À la recherche d'une originalité
L'ensemble de la production à la fois ambitieuse en terme de narration et limitée d'un point de vue interactif laisse circonspect. L'ambiance majestueuse essentiellement portée par une partition musicale digne d'un film, les menus et quelques animations, n'est pas vraiment entretenue par le gameplay aux rouages trop vite visibles et au moteur graphique affichant peu de détails. Le côté planant ou contemplatif suggéré ne fonctionne pas non plus avec un horizon finalement très limité et dont le vide finit d'autant plus par se remarquer qu'il faut beaucoup tourner en rond dedans ou au-dessus.
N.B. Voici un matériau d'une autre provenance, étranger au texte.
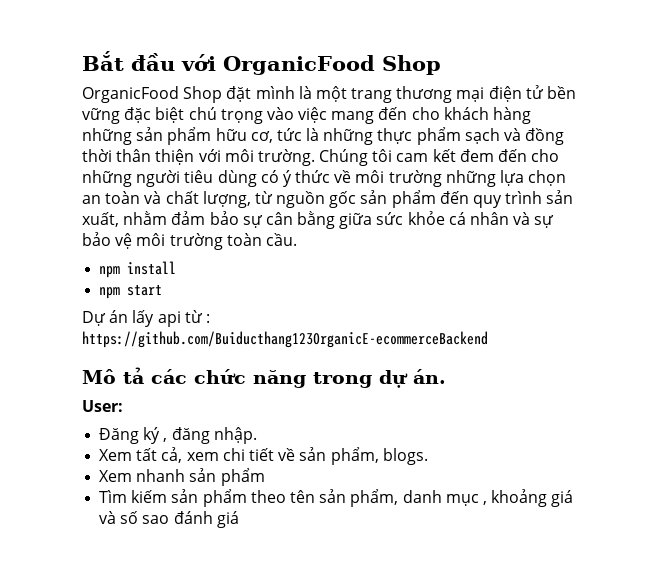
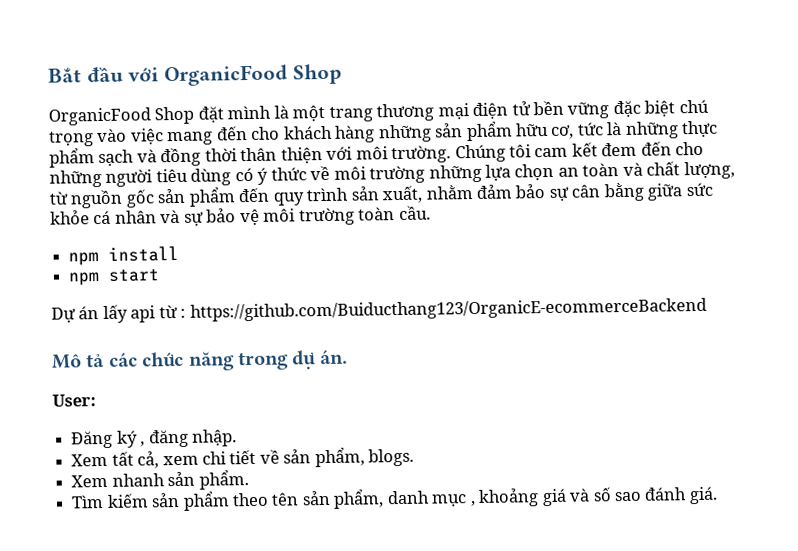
- Dự án lấy api từ : https://github.com/Buiducthang123OrganicE-ecommerceBackend
+ Dự án lấy api từ : https://github.com/Buiducthang123/OrganicE-ecommerceBackend
- Xem nhanh sản phẩm
+ Xem nhanh sản phẩm.
- Tìm kiếm sản phẩm theo tên sản phẩm, danh mục , khoảng giá và số sao đánh giá
+ Tìm kiếm sản phẩm theo tên sản phẩm, danh mục , khoảng giá và số sao đánh giá.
Reste que le jeu cherche sincèrement à intéresser et à challenger le joueur. Cette honnêteté là se ressent dans les menus soignés et bien mis en images, les niveaux challenges (du simpliste survol au jeu de tir et d'esquive maladroit en position semi fixe) que l'on peut rejouer pour le score (GameCenter et Leaderboards de plus de 50 000 joueurs déjà inscrits included). Si à l'œil le moteur graphique in game fait un peu rustique, l'appli elle-même est techniquement irréprochable, compatible iPhone et iPad et même Retina Display. Si ce presque original The Crow ne tient pas tout à fait ses promesses, la tentative mérite d'être encouragée.